Today, I am thinking a lot about anger. The range from slightly perturbed through righteous indignation all the way to full on nearly homicidal (if I thought I could get away with it) Road Rage.
I struggle(d) with Anger Issues. I will admit it. What I find odd is that I can hardly remember much anger in my life as a child or teen. Anger seems to have found me as an adult. The darkest period of anger was during and immediately after my divorce. And, yes, it continued for several years.
In hindsight, there was NO justification for my anger. It was from a selfish point of view, "I can't believe she left ME," "How can she do this to ME?" And looking at the reasons why from a neutral point of view now, I am surprised she stayed as long as she did.
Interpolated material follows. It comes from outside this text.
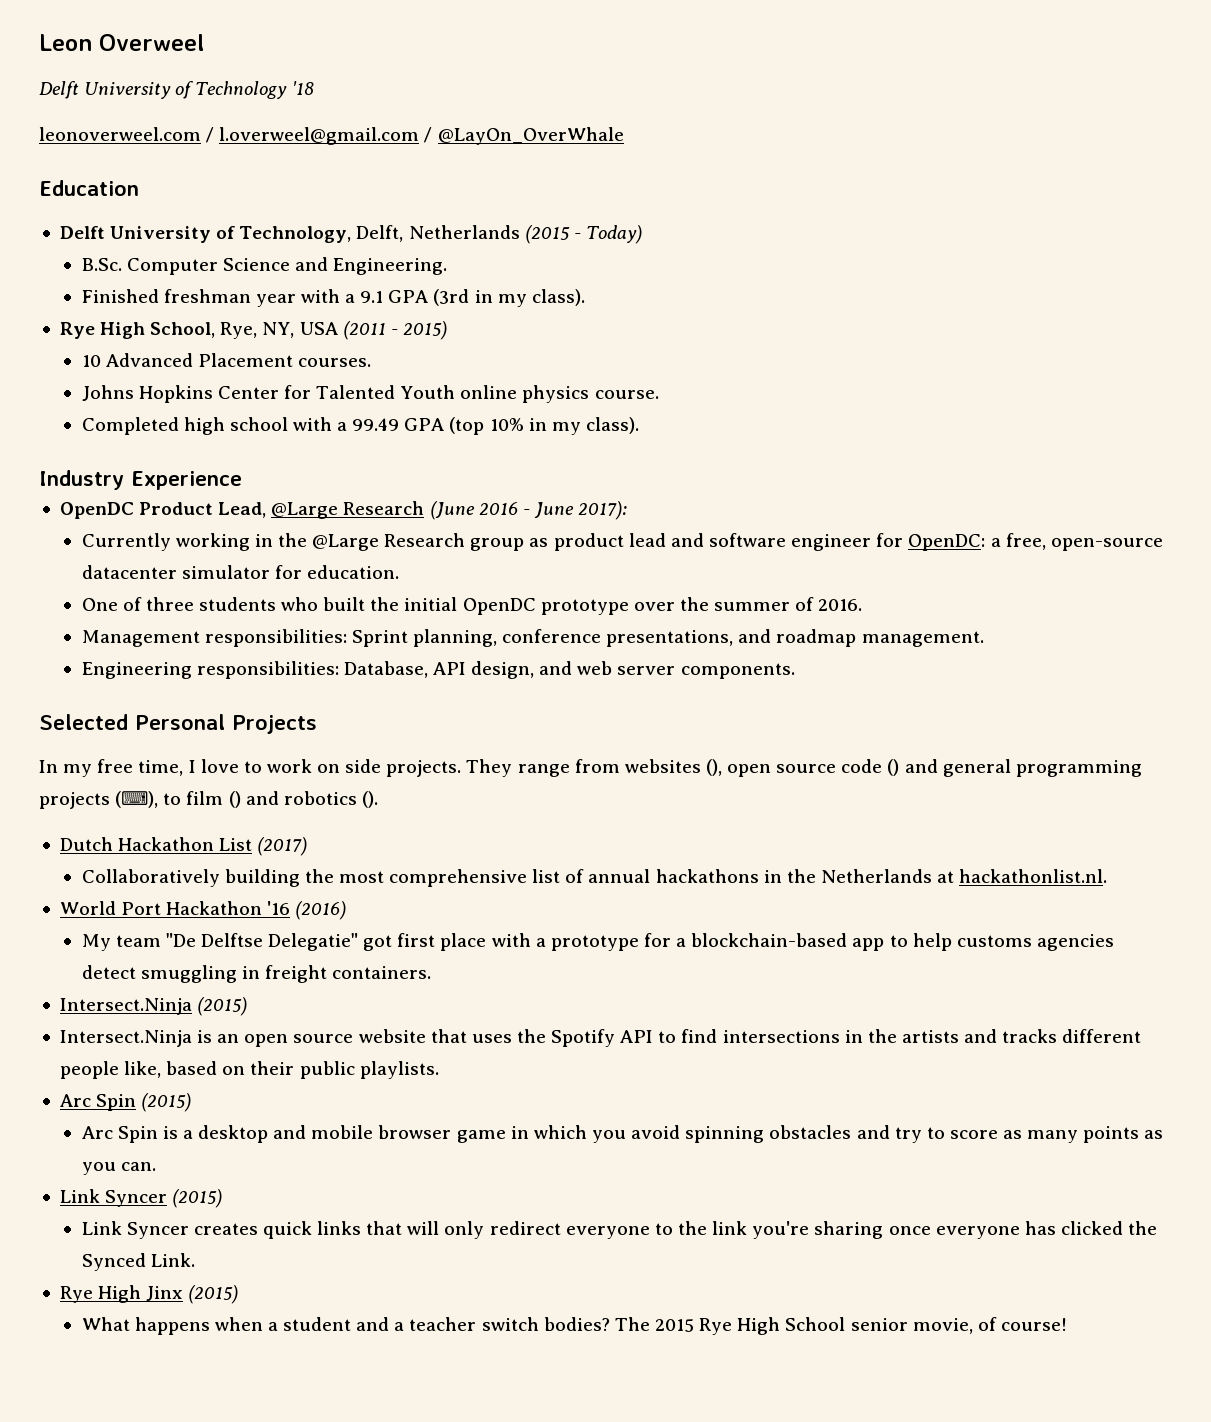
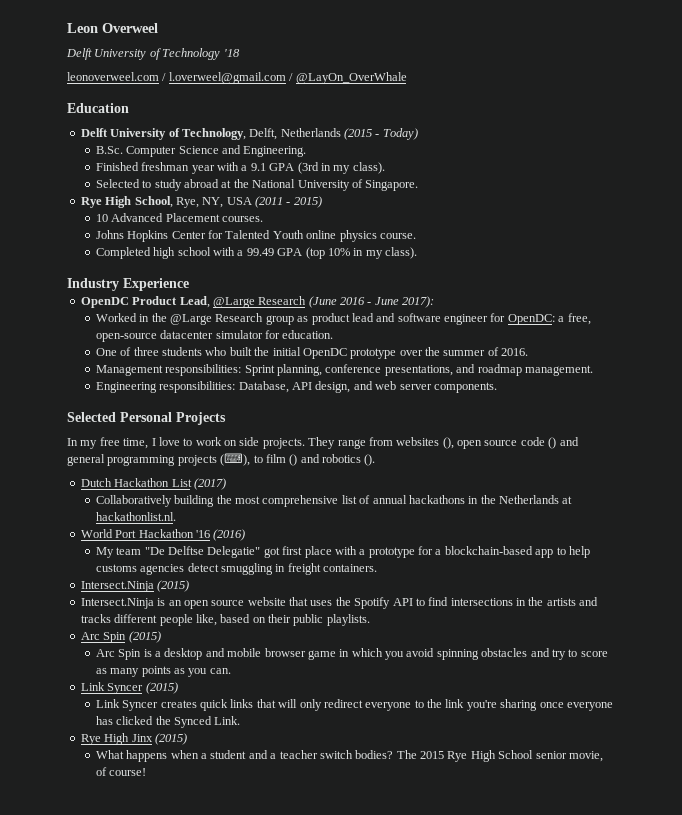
(585, 297) none -> [95,179,419,191] // Selected to study abroad at the National University of Singapore.
[81,533,250,551] Currently working -> [95,313,137,322] Worked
Anyway, I was (am?) the kind of person who would not address issues at home. I had (have) a hard time putting words to my emotions, especially when I feel as though I need to be on the defensive (I always felt that way-not needing to-just a mechanism of defense from my youth). I would not speak my mind. I would let the emotions fester inside until they would just explode in loud, charged conversations (yes, I would yell). I have been known to throw things. Even in my hottest moments, however, I was NEVER physically abusive (he justifies his poor behavior...).
That was then... Now, I have a hard time keeping the words inside. I lack a filter, I speak my mind and will do so regardless (mostly) of location. I am trying to not keep things inside. I am letting them flow out as they arise (or trying at least). Not saying in all areas of my life I am filter free; I still struggle with one area, though it is becoming more free as the days pass and I realize I do not need to fear (1 John 4:18).
The important thing to remember is it is OK to be angry, Jesus was. We just need to not sin in our anger nor hold on to it. For in doing so, we allow Satan a foothold in our life.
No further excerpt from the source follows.